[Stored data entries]
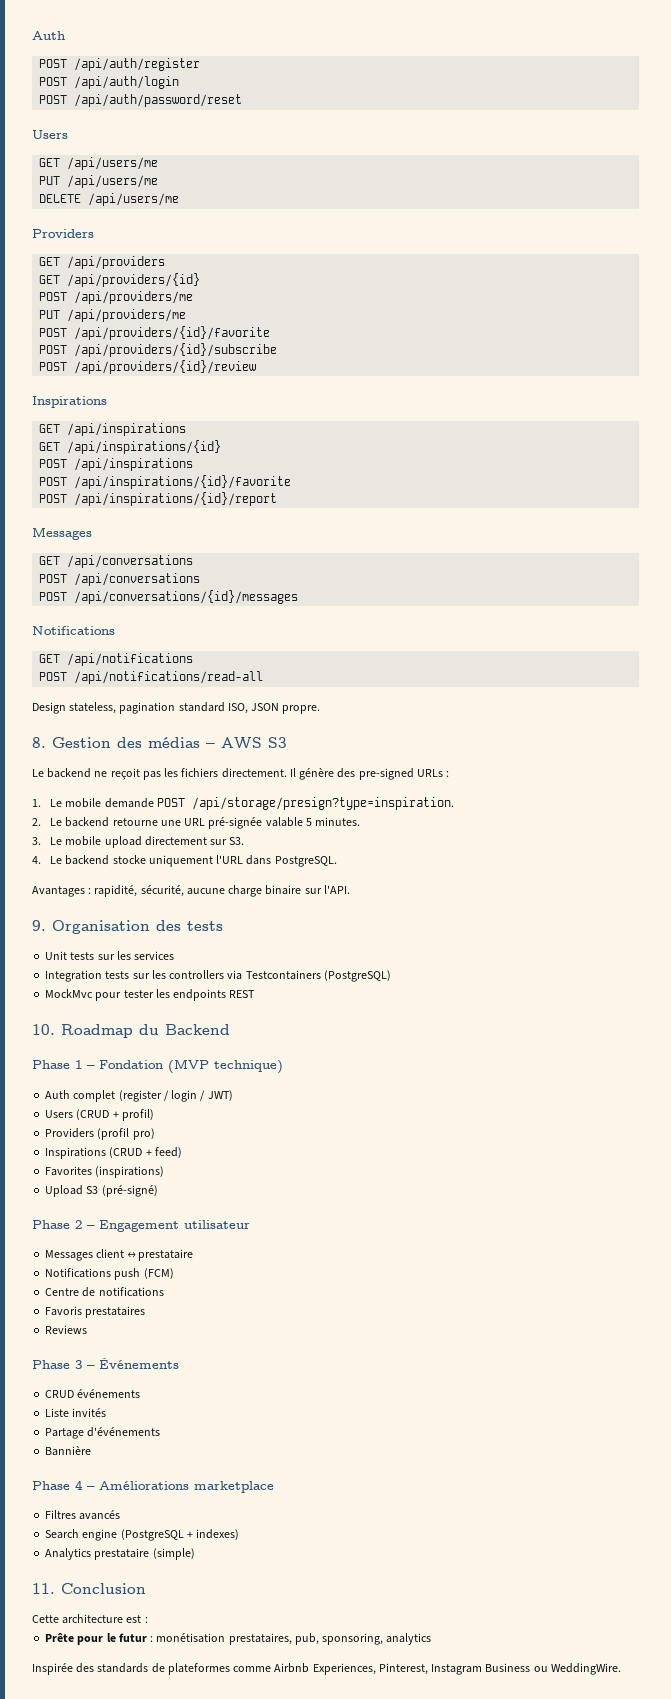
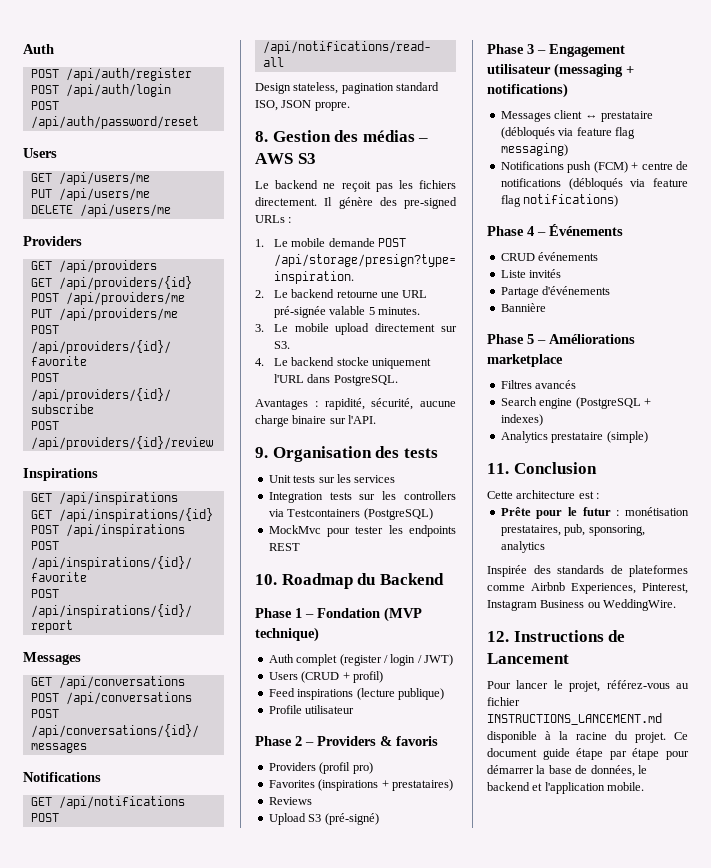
+ Feed inspirations (lecture publique)
+ Profile utilisateur
+ Phase 2 – Providers & favoris
  Providers (profil pro)
- Inspirations (CRUD + feed)
- Favorites (inspirations)
+ Favorites (inspirations + prestataires)
+ Reviews
- Phase 2 – Engagement utilisateur
+ Phase 3 – Engagement utilisateur (messaging + notifications)
- Messages client ↔ prestataire
+ Messages client ↔ prestataire (débloqués via feature flag messaging)
- Notifications push (FCM)
- Centre de notifications
- Favoris prestataires
- Reviews
- Phase 3 – Événements
+ Notifications push (FCM) + centre de notifications (débloqués via feature flag notifications)
+ Phase 4 – Événements
- Phase 4 – Améliorations marketplace
+ Phase 5 – Améliorations marketplace
+ 12. Instructions de Lancement
+ Pour lancer le projet, référez-vous au fichier INSTRUCTIONS_LANCEMENT.md disponible à la racine du projet. Ce document guide étape par étape pour démarrer la base de données, le backend et l'application mobile.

▶ [YOUR ASSIGNMENT] Reproduce the records above exactly, excluding every picture.

▶ [ANSWER FOR THIS EXERCISE]
+ Feed inspirations (lecture publique)
+ Profile utilisateur
+ Phase 2 – Providers & favoris
  Providers (profil pro)
- Inspirations (CRUD + feed)
- Favorites (inspirations)
+ Favorites (inspirations + prestataires)
+ Reviews
- Phase 2 – Engagement utilisateur
+ Phase 3 – Engagement utilisateur (messaging + notifications)
- Messages client ↔ prestataire
+ Messages client ↔ prestataire (débloqués via feature flag messaging)
- Notifications push (FCM)
- Centre de notifications
- Favoris prestataires
- Reviews
- Phase 3 – Événements
+ Notifications push (FCM) + centre de notifications (débloqués via feature flag notifications)
+ Phase 4 – Événements
- Phase 4 – Améliorations marketplace
+ Phase 5 – Améliorations marketplace
+ 12. Instructions de Lancement
+ Pour lancer le projet, référez-vous au fichier INSTRUCTIONS_LANCEMENT.md disponible à la racine du projet. Ce document guide étape par étape pour démarrer la base de données, le backend et l'application mobile.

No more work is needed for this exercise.